Can a single R/Markdown file contain all exercises for R/exams? - r-exams

Is it possible to have all exercises of an exam in the same R/Markdown file for R/exams? From what I have read, each question has to be in its own file. Sure, I can split, by using R, a R/Markdown file with several questions into files containing a single question, but wouldn't it be easier to have exam2xyz doing that?

It is a fundamental design principle in R/exams that 1 exercise = 1 file (either .Rmd or .Rnw).
At first this might seem a bit overcomplicated, especially if you are used to putting together written exams with static exercises in a particular order.
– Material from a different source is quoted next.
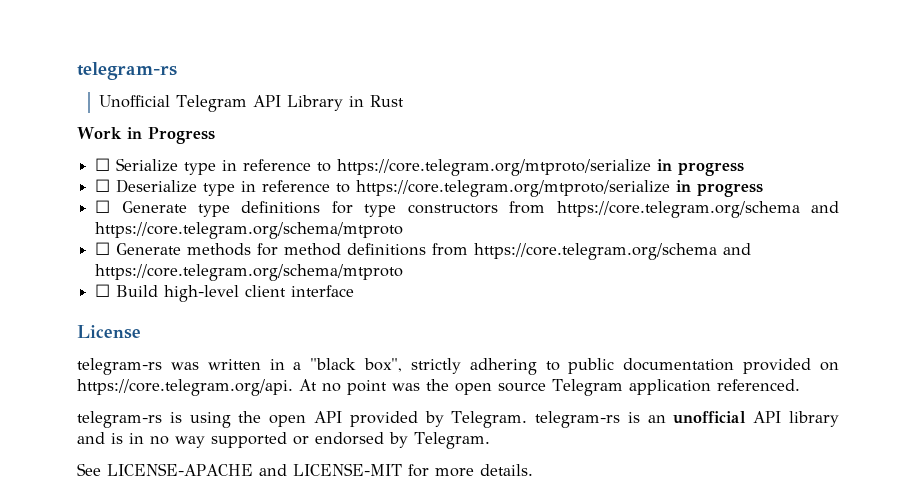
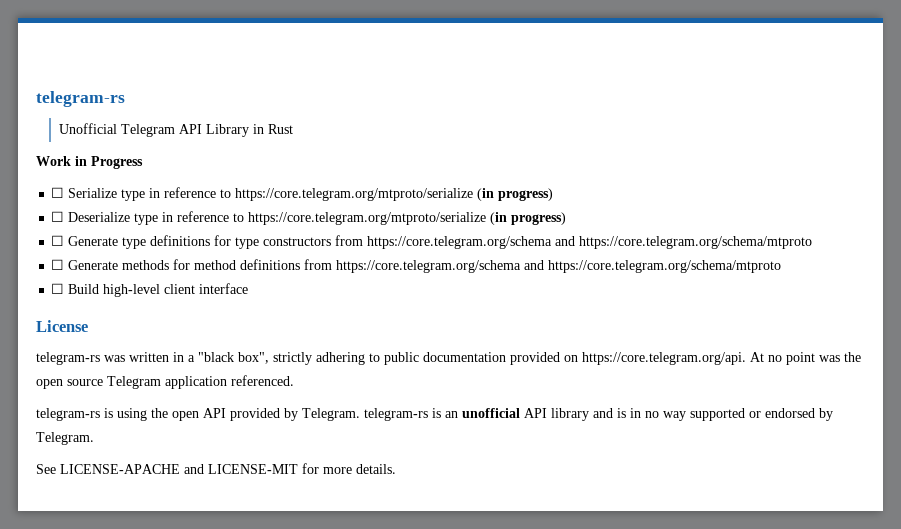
[657,159,745,176] in progress -> [477,188,554,201] (in progress)
[676,180,764,197] in progress -> [490,212,567,225] (in progress)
Users who do so often apply some manual randomization as they include small variations when they re-use exercises from old exams.
In contrast, R/exams is designed for a different workflow. The goal is to write exercises that already include some level of randomization so that they can be re-used without modification in different contexts, e.g., in different combinations of exercises in written exams or as one of many similar exercises in an item pool in a learning management system etc.
Therefore requiring that every exercise is a different file facilitates:
Building a large pool of independent exercises.
Working on the exercise pool collaboratively, e.g., in a version control system.
Thorough stress testing of dynamic exercises to make sure that they work in many random variations.
Re-using the same exercise file in different contexts.
If you feel that this does not suit your workflow well, that's fair enough. In that case I would choose some separator line between different exercises in the same file. Then you can write a small function creates files in a temporary directory with the split up files. Feel free to ask for feedback on this if you're struggling with that. But before you do I would encourage you to try to go along with the separate files.

Related

Autograding of NOPS exams: Implementation & extension to string questions?

We are using R/exams to create tests in Canvas and TestVision.
We have other forms and other software to perform written exams.
I know R/exams has a great NOPS feature and was wondering:
What software is used to autograde the NOPS forms?
Can that software also evaluate string questions?
Now it looks that the NOPS form doesn't make it easy for software to read parts. Ideally the software would be adapted so adapted NOPS forms (changes in blue) could read more easily Student Name, and string questions:
NOPS format
The NOPS forms have not been designed by us but they follow the format that our university has been using. We simply mimicked their format because we initially just generated the PDF files ourselves but used the commercial scanning software of our university.
Scanning
However, over the years we have written our own scanner implementation in R in exams::nops_scan(). The basic approach is to convert PDF pages to PNG images, read these into R, convert them to black and white pixel matrices, find the scanner markings in the corners, and then extract just the boxes relative to these markings. The boxes either contain printed digits in a fixed font for which a simple decision tree yields a reliable classification - or the boxes are empty/filled vs. checked which can also be classified reasonably reliably. The result is stored in a simple text format that was again not developed by us but to be fully compatible with the commercial system that our university used.
Grading
Based on the scan results the function exams::nops_eval() computes points and grades. Various evaluation strategies can be plugged in and starting from version 2.4-0 the reports generated by the function can be customized.
Extension to OCR
At the moment no OCR (optical character recognition) is used, except for the simple task of recognizing printed numbers in a fixed font. But no hand-written characters or digits are ever evaluated automatically. I had played around with this a little bit using tesseract but the results were not reliable enough for our purposes.
The string questions that are currently supported are intended for open-ended questions. Hence students get a reasonable amount of space to write something down. The teacher can then grade the answer sheet manually, again by ticking boxes only, which can be read rather reliably. The scanned images of the full sheet are included in the report for the students so that they can also see any hand-written feedback/corrections included in the answer form.
Tutorial
A hands-on guide to using the NOPS approach is available at: http://www.R-exams.org/tutorials/exams2nops/
Misc
Unfortunately, the system is not implemented in a very modular fashion. The reasons for this were two-fold: (1) We followed very closely the given format our university had been using. (2) The bulk of the implementation was written under a lot of time pressure (see the anecdote below). So while the features you propose would be nice to have, they are unlikely to fit well into the current setup. If you would want to have a stab at this, I would recommend to write a modular new implementation, just using the bits and pieces from the existing code that are useful enough.
Anecdote: Scanning of about 400-500 exam sheets had failed on the university system due to a mistake of the copy shop that had printed the sheets. It was mid-July, everybody was on vacation already including myself. So I sat on my parents porch for two days to write the scanner tool and evaluate the exams that the students were waiting for.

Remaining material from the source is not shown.